───── The data ─────

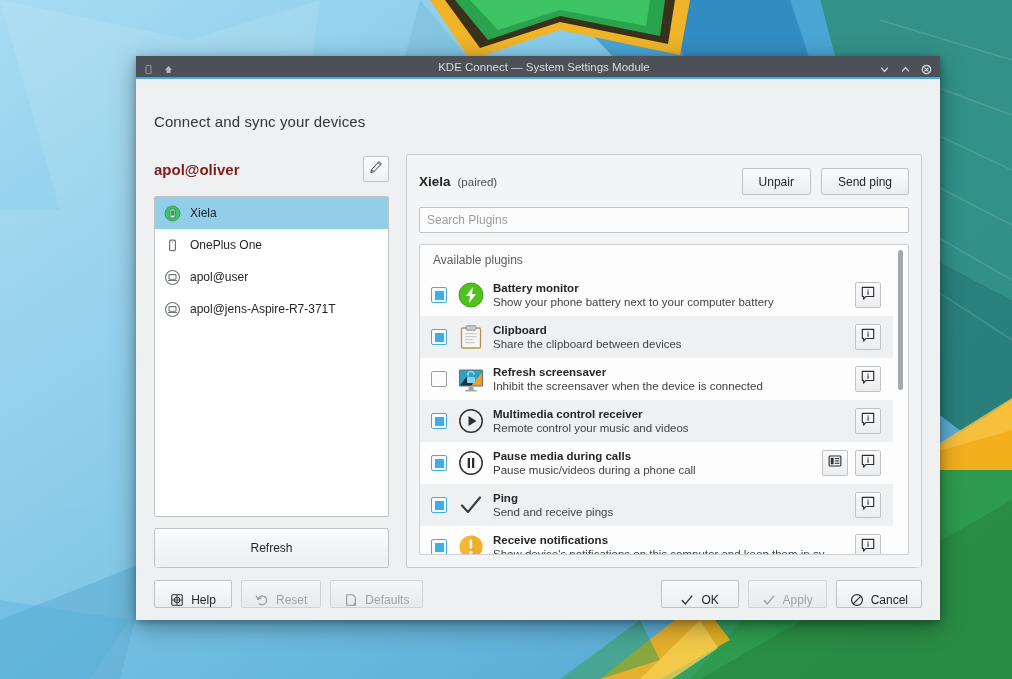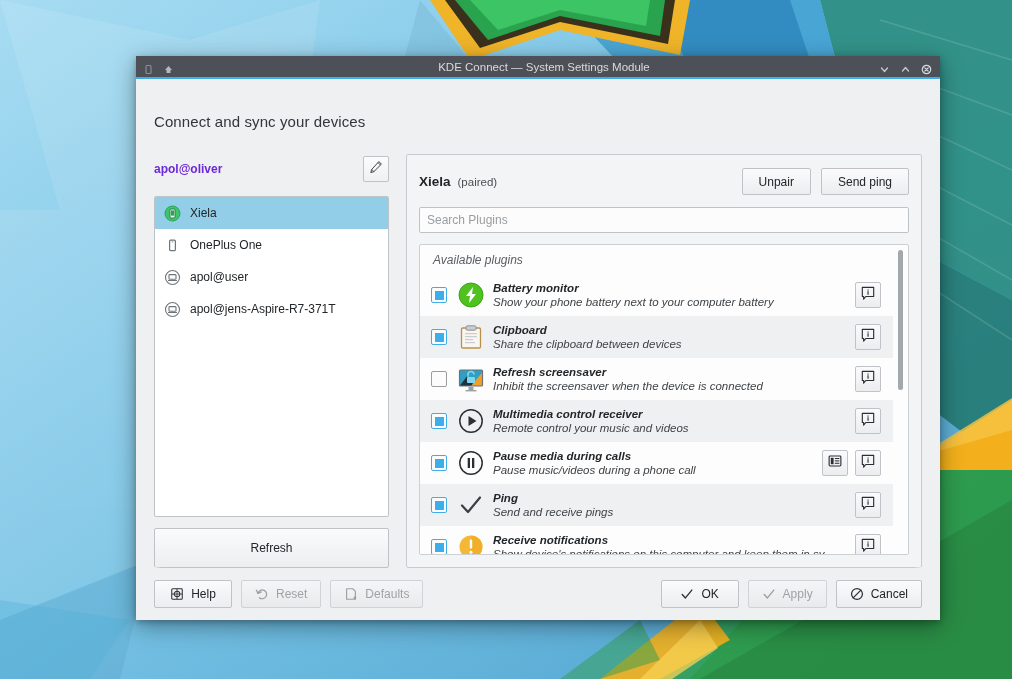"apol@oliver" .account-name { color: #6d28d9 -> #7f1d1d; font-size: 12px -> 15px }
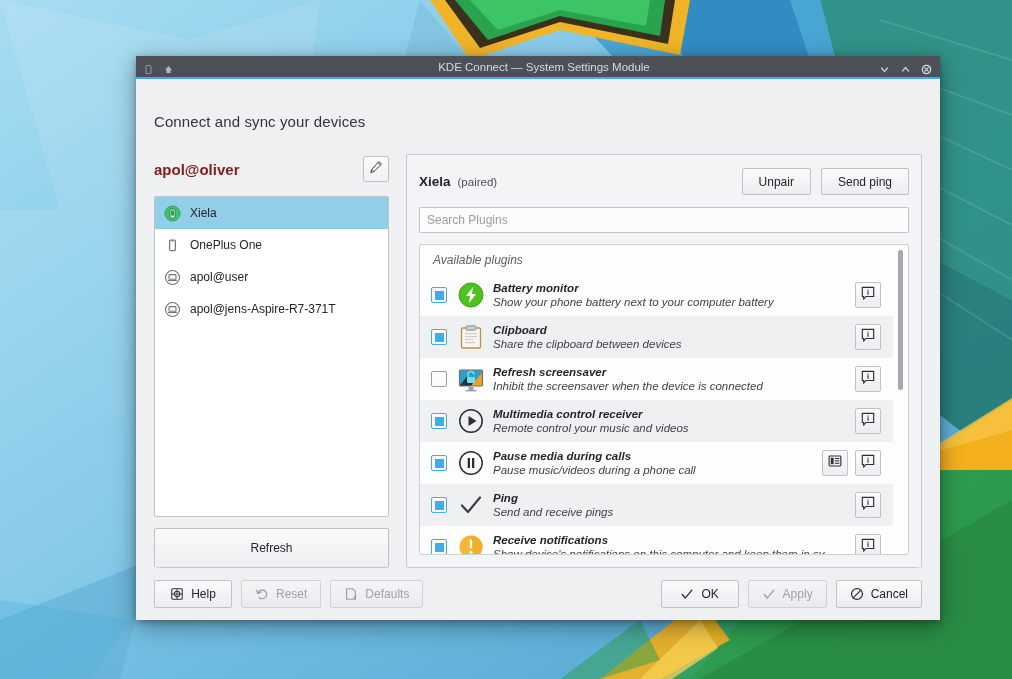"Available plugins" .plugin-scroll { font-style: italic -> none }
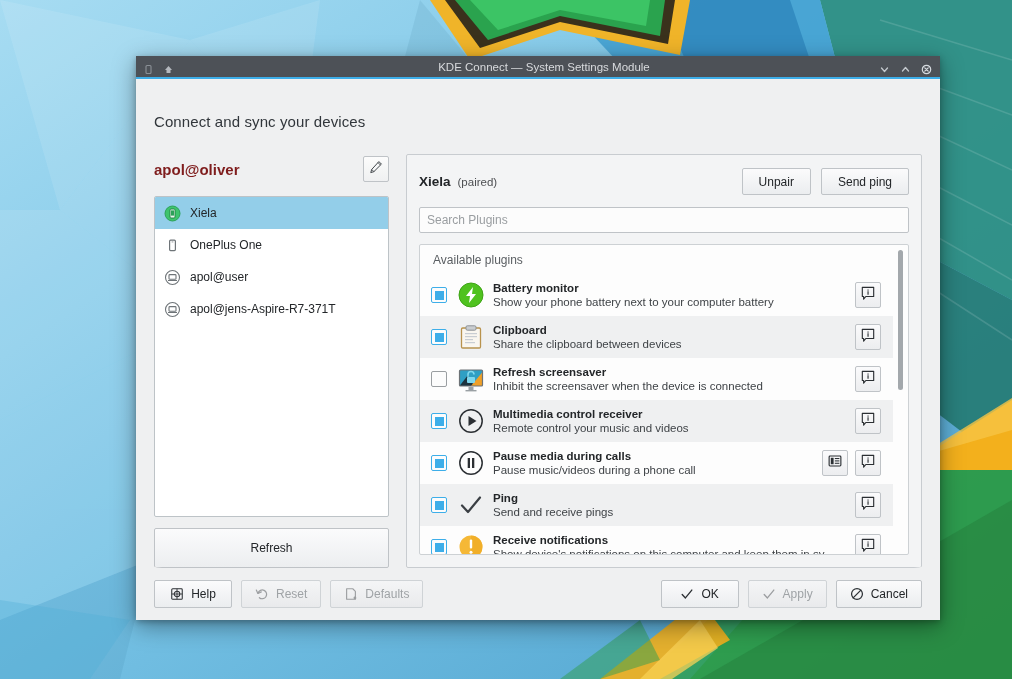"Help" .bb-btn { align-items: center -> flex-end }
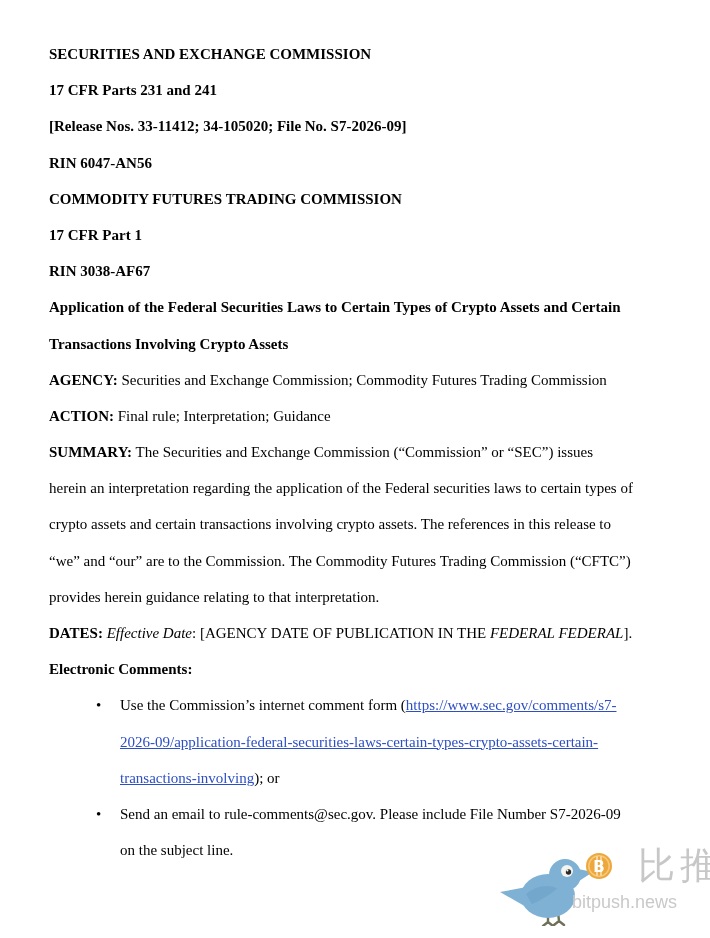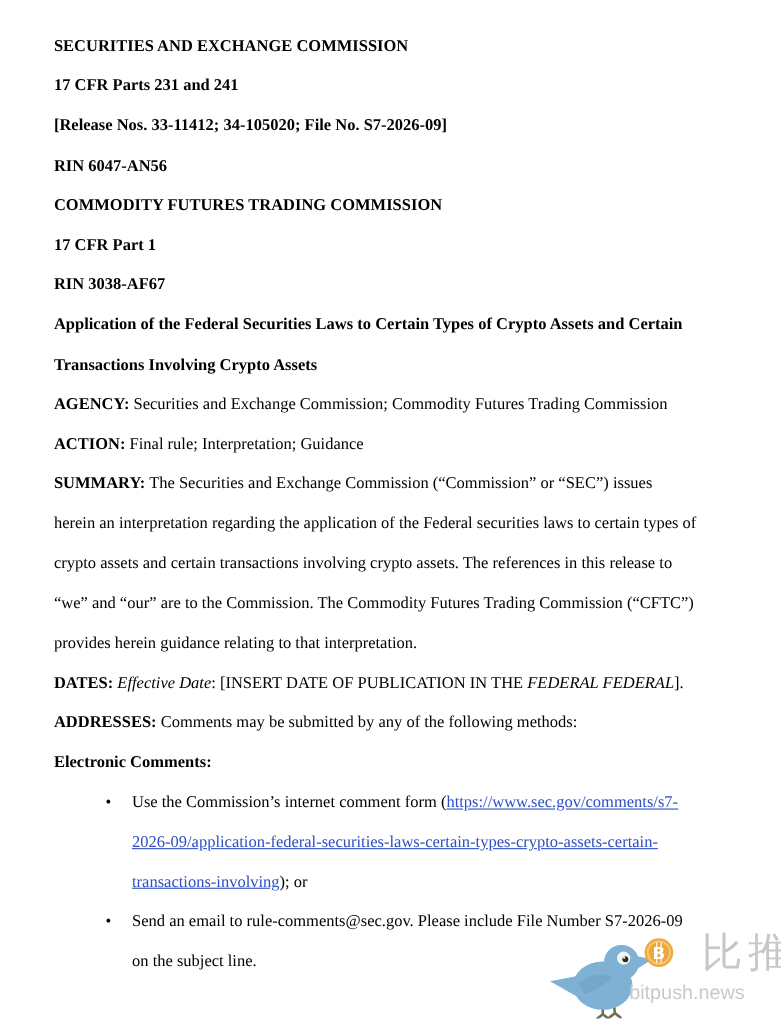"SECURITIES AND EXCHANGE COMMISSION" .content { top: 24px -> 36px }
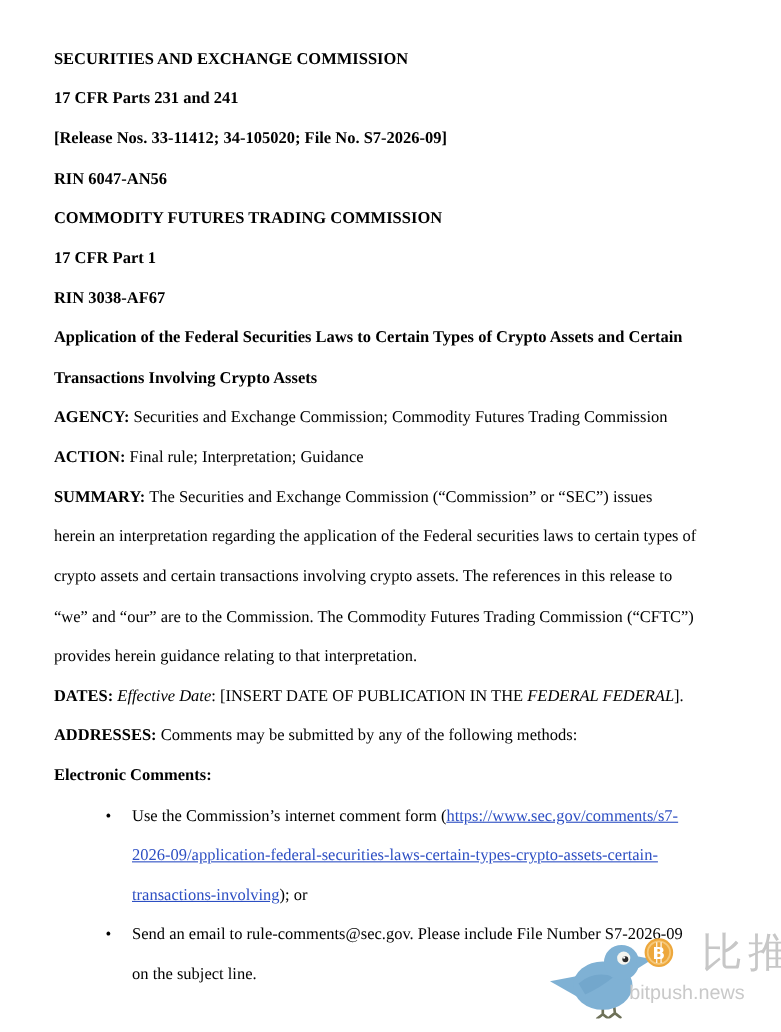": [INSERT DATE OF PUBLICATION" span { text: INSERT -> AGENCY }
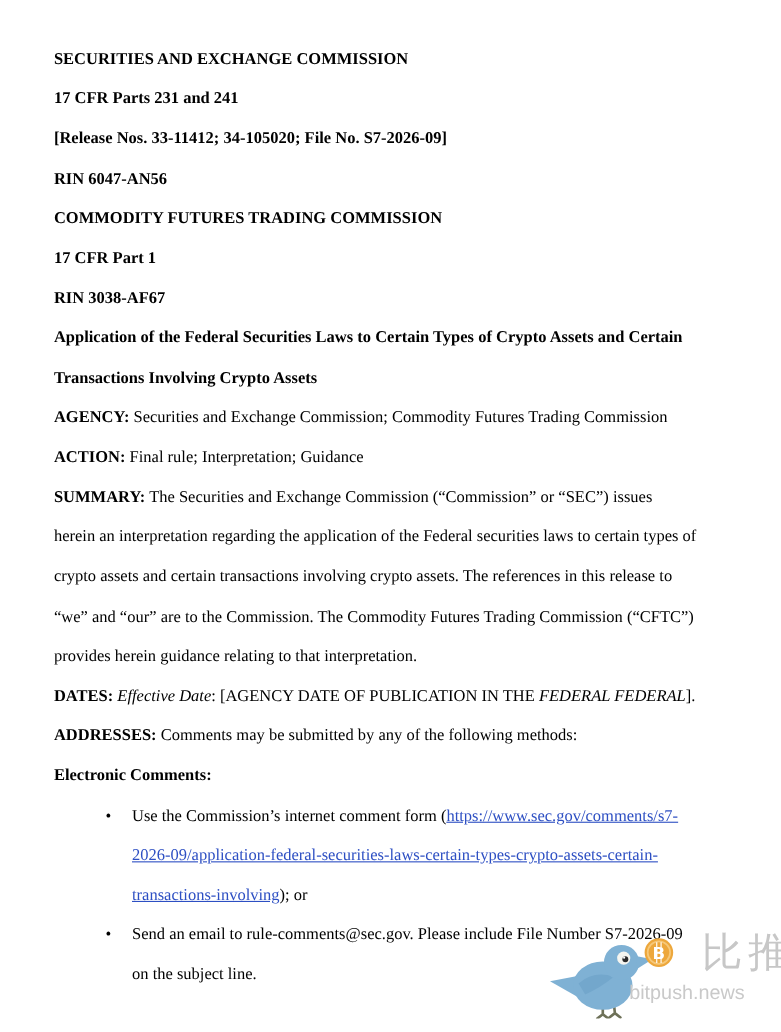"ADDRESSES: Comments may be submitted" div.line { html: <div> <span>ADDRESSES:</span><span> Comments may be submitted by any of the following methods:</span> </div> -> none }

─────

Work to complete: Every line from the one that contains "[INSERT DATE OF" through the end of the records above is to be reproduced exactly; no picture goes in the copy.

Written response:
": [INSERT DATE OF PUBLICATION" span { text: INSERT -> AGENCY }
"ADDRESSES: Comments may be submitted" div.line { html: <div> <span>ADDRESSES:</span><span> Comments may be submitted by any of the following methods:</span> </div> -> none }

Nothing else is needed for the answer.